Quote from: Raistmer on 03 Sep 2007, 03:56:42 pm
According my own tests SSSE3 64bit under 64-bit OS is the best one for such CPU
So right now probably KWSN_2.4V_SSSE3_MB.exe is the leader (from 2.4V_Windows_x64_SSSE3 archive)

That's what i'm telling people all day long However... i do see a possibility to gain another 10 to max 15% in performance... but ONLY for the 64 bit app.

Anyhow, we need to get a common base (2.4V changes) for ALL apps. That' Linux,Windows,UNIX before we can start figuring out how to get some more performance...

So if I have the QX6700 with WinVista Home Basic 64Bit..
The best performance I have with the SSSE3- 32Bit app now?

BTW.
I saw that the opt. app have a lower 'Claimed credit' than the stock app..
This is 'only' sometimes with this special AR?

This are only -0.02, but..

(The opt. app is from 08/26/2007)
_____________________________________________________

<core_client_version>5.10.13</core_client_version>
<![CDATA[
<stderr_txt>
setiathome_enhanced 5.27 DevC++/MinGW

Work Unit Info:
...............
WU true angle range is : 1.393579
Optimal function choices:
-----------------------------------------------------
name
-----------------------------------------------------
v_BaseLineSmooth (no other)
v_vGetPowerSpectrumUnrolled 0.00013 0.00000
sse1_ChirpData_ak 0.01417 0.00000
v_vTranspose4 0.00449 0.00000
AK SSE folding 0.00083 0.00000

Flopcounter: 5876485106912.311500

Spike count: 1
Pulse count: 0
Triplet count: 2
Gaussian count: 0

</stderr_txt>
]]>

Validate state Initial
Claimed credit 19.4006742531251
_____________________________________________________

_____________________________________________________

<core_client_version>5.10.13</core_client_version>
<![CDATA[
<stderr_txt>
Optimized SETI@Home Enhanced application
Optimizers: Ben Herndon, Josef Segur, Alex Kan, Simon Zadra
Version: Windows SSSE3 32-bit based on S@H V5.15 'Noo? No - Ni!'
Revision: R-2.4v|xT|FFT:IPP_SSSE3|Ben-Joe
CPUID: Intel(R) Core(TM)2 Quad CPU @ 2.66GHz
Speed: 4 x 3143 MHz
Cache: L1=64K L2=4096K
Features: MMX SSE SSE2 SSE3 SSSE3

Work Unit Info
True angle range: 1.393579

Spikes Pulses Triplets Gaussians Flops
1 0 2 0 5875824229395

</stderr_txt>
]]>

Validate state Initial
Claimed credit 19.3820590900193
_____________________________________________________

Josef W. Segur · « **Reply #31 on:** 04 Sep 2007, 01:28:34 am »

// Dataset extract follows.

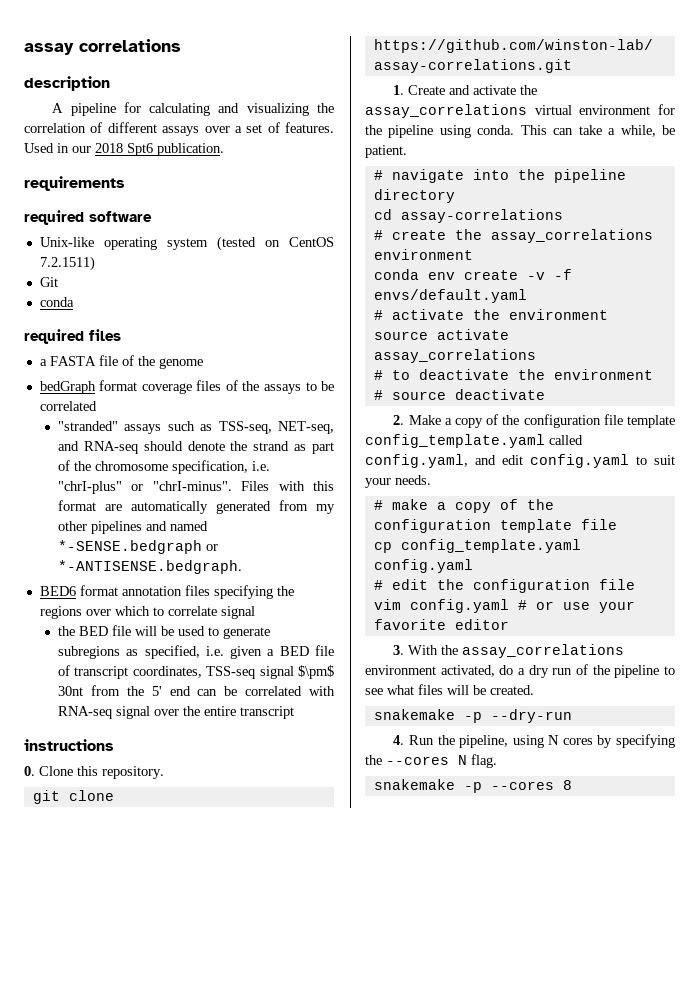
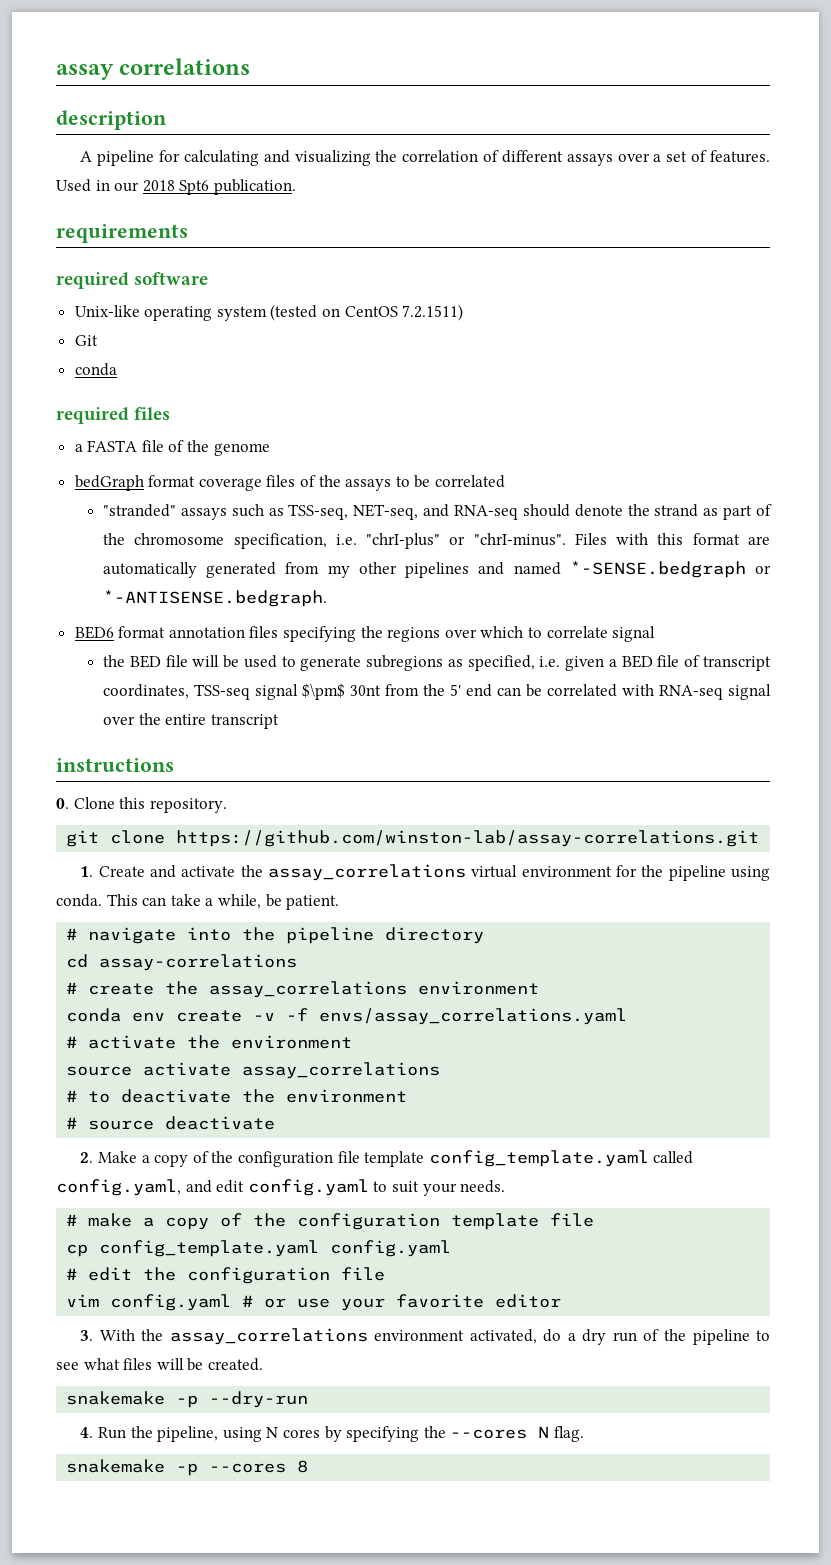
[373,289,527,303] envs/default.yaml -> [319,1008,628,1025] envs/assay_correlations.yaml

Quote from: Sutaru Tsureku on 04 Sep 2007, 12:42:07 am

...
BTW.
I saw that the opt. app have a lower 'Claimed credit' than the stock app..
This is 'only' sometimes with this special AR?

This are only -0.02, but..

Some of the alternative routines which are checked for performance just after startup have flop counting embedded. The stock app uses a different and longer lasting routine to test for which routines are optimal, so accrues more flops due to testing.

If the angle range were within the about 0.226 to 1.12 limits for Gaussian fitting, then two WUs with the same angle range but different data could have larger credit differences because each Gaussian test starts with a precheck which can get out quickly if the data has too little range to possibly find a Gaussian. When it takes that early exit there are fewer flops counted for the test.
Joe

Raistmer · « **Reply #32 on:** 04 Sep 2007, 01:53:40 am »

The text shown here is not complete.